What is required:
The answer should be each line of the records that contains the word "under"; please copy them all.

[Saved entries]
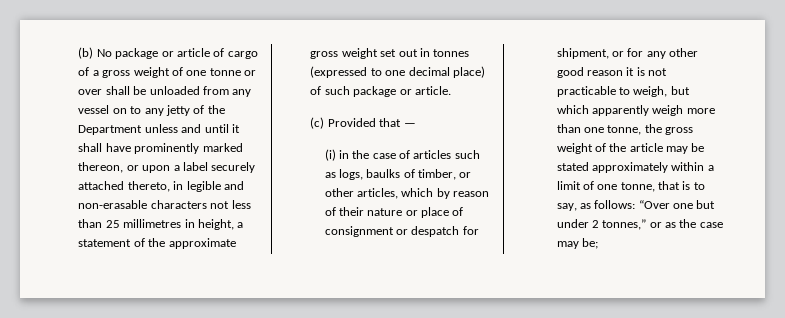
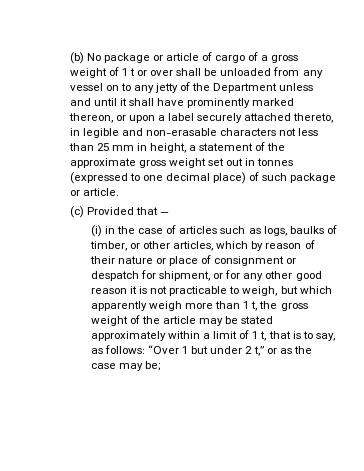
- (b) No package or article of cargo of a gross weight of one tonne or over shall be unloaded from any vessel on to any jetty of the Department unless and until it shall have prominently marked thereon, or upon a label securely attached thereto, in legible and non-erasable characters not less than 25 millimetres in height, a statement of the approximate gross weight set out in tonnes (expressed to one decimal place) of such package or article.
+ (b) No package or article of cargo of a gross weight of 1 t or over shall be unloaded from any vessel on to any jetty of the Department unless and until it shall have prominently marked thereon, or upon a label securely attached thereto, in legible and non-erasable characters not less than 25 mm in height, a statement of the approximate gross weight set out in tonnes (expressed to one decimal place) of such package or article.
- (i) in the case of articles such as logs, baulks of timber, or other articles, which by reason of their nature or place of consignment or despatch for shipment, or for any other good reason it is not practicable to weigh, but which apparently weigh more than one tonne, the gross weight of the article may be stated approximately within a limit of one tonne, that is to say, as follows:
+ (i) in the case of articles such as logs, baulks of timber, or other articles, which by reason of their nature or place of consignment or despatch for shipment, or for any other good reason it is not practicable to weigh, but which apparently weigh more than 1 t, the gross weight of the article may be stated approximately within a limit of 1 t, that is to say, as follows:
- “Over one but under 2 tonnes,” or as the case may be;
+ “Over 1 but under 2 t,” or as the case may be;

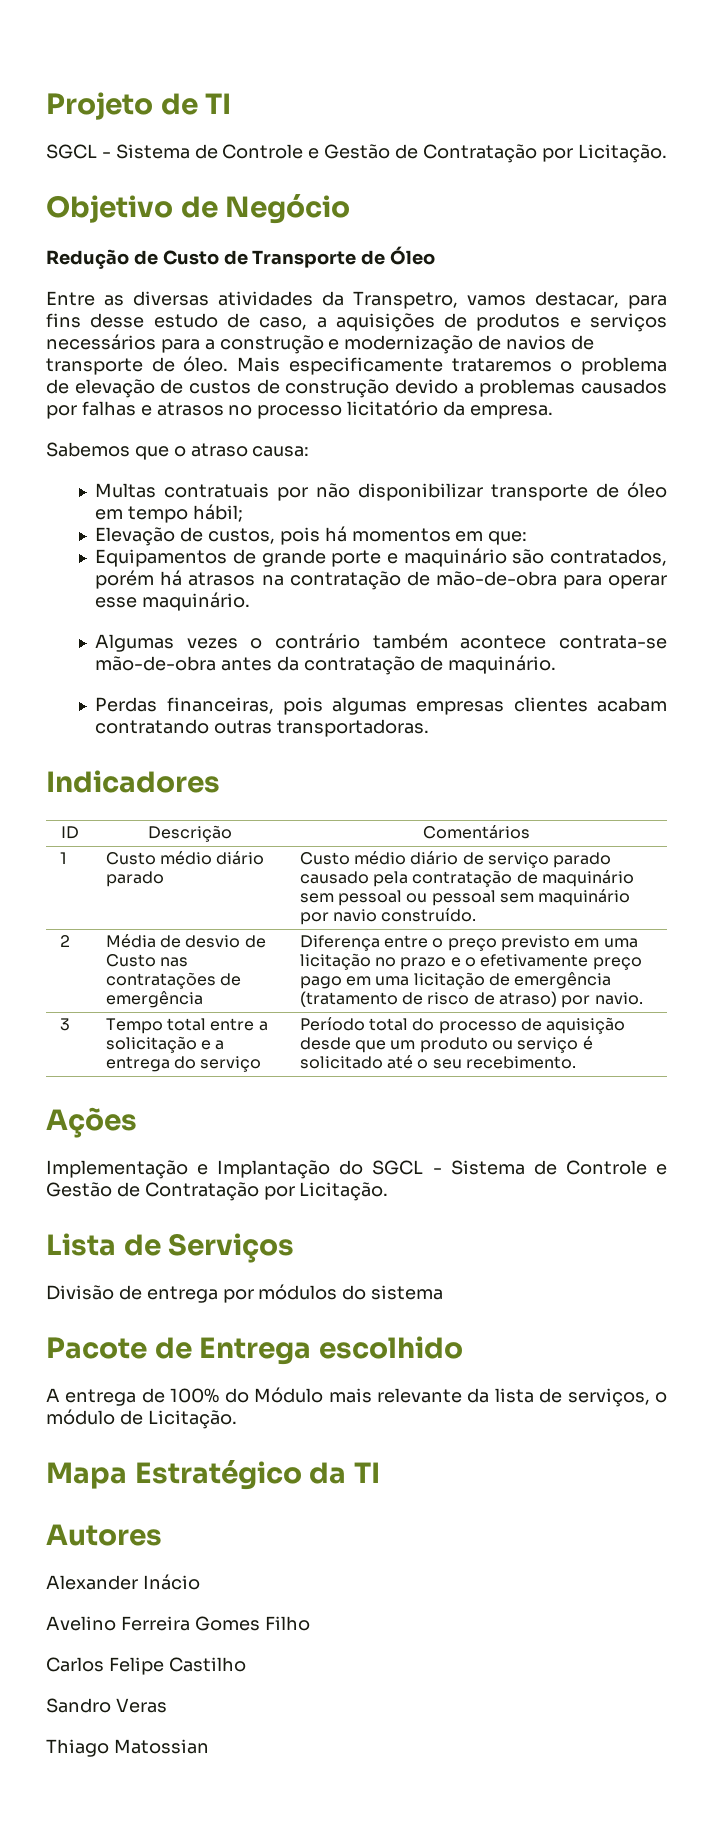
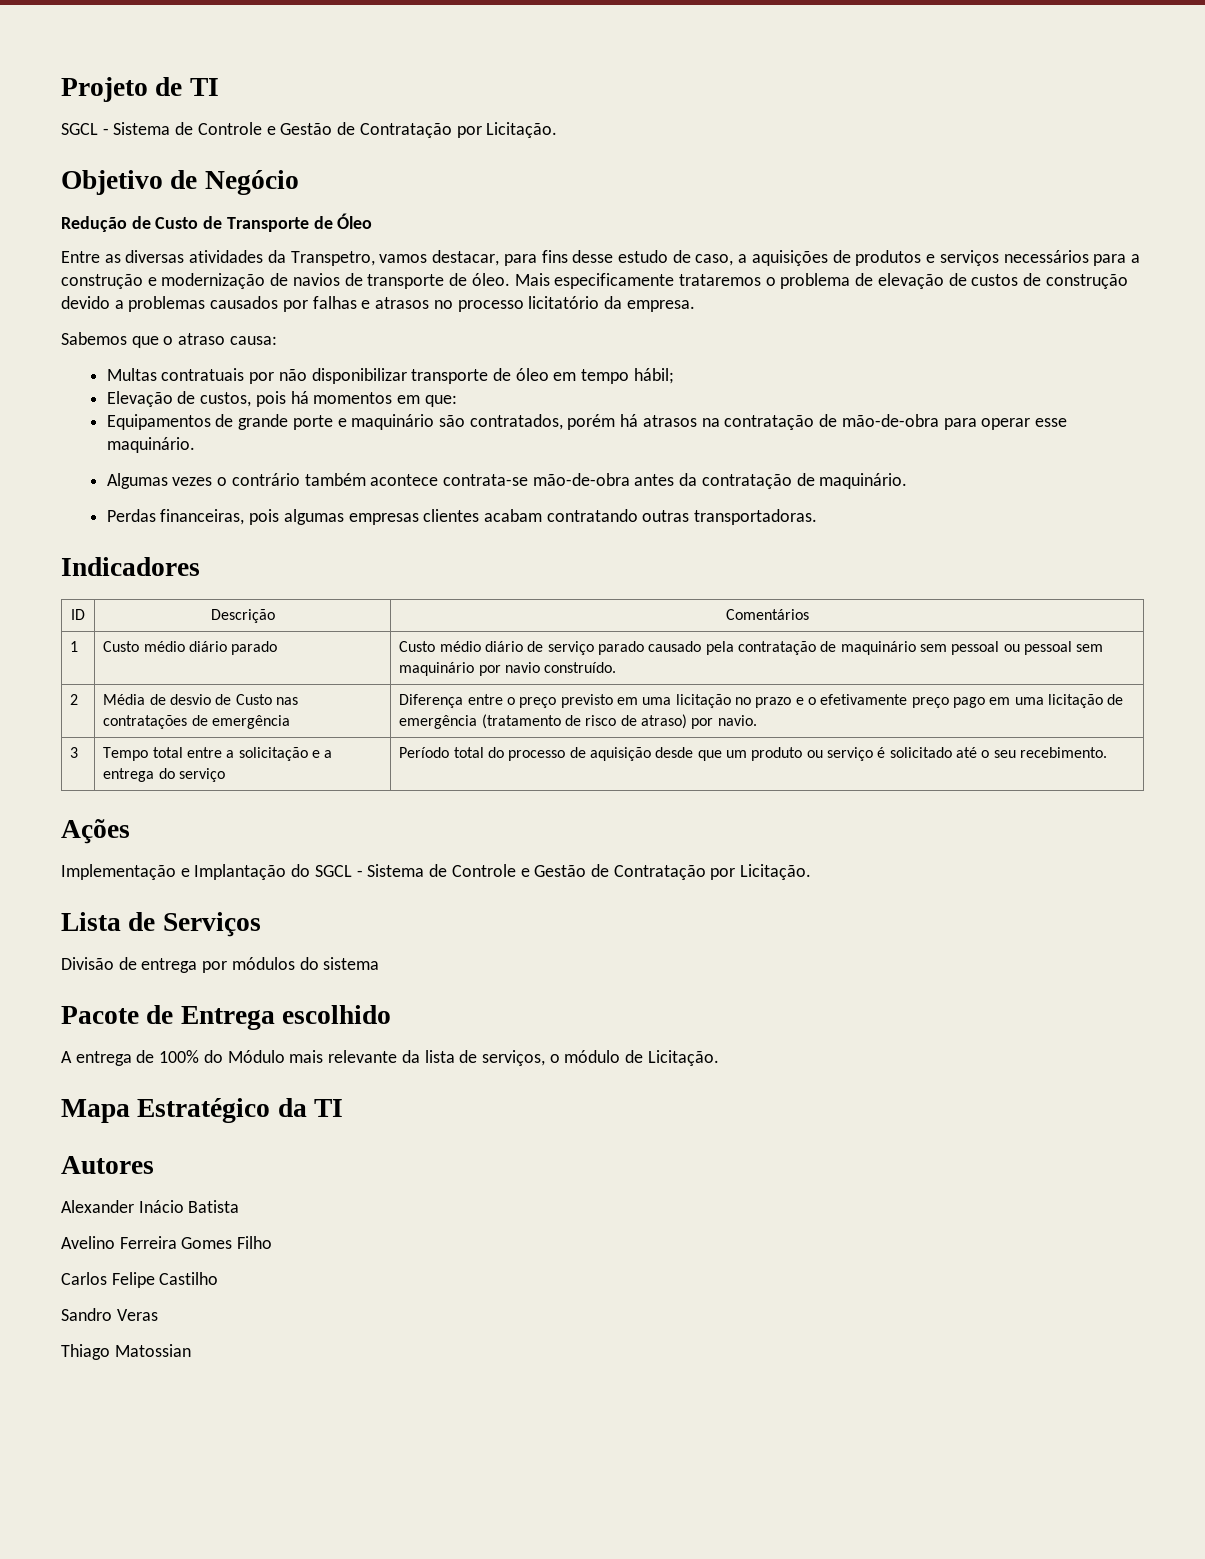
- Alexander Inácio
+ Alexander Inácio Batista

Solution to this task:
- “Over one but under 2 tonnes,” or as the case may be;
+ “Over 1 but under 2 t,” or as the case may be;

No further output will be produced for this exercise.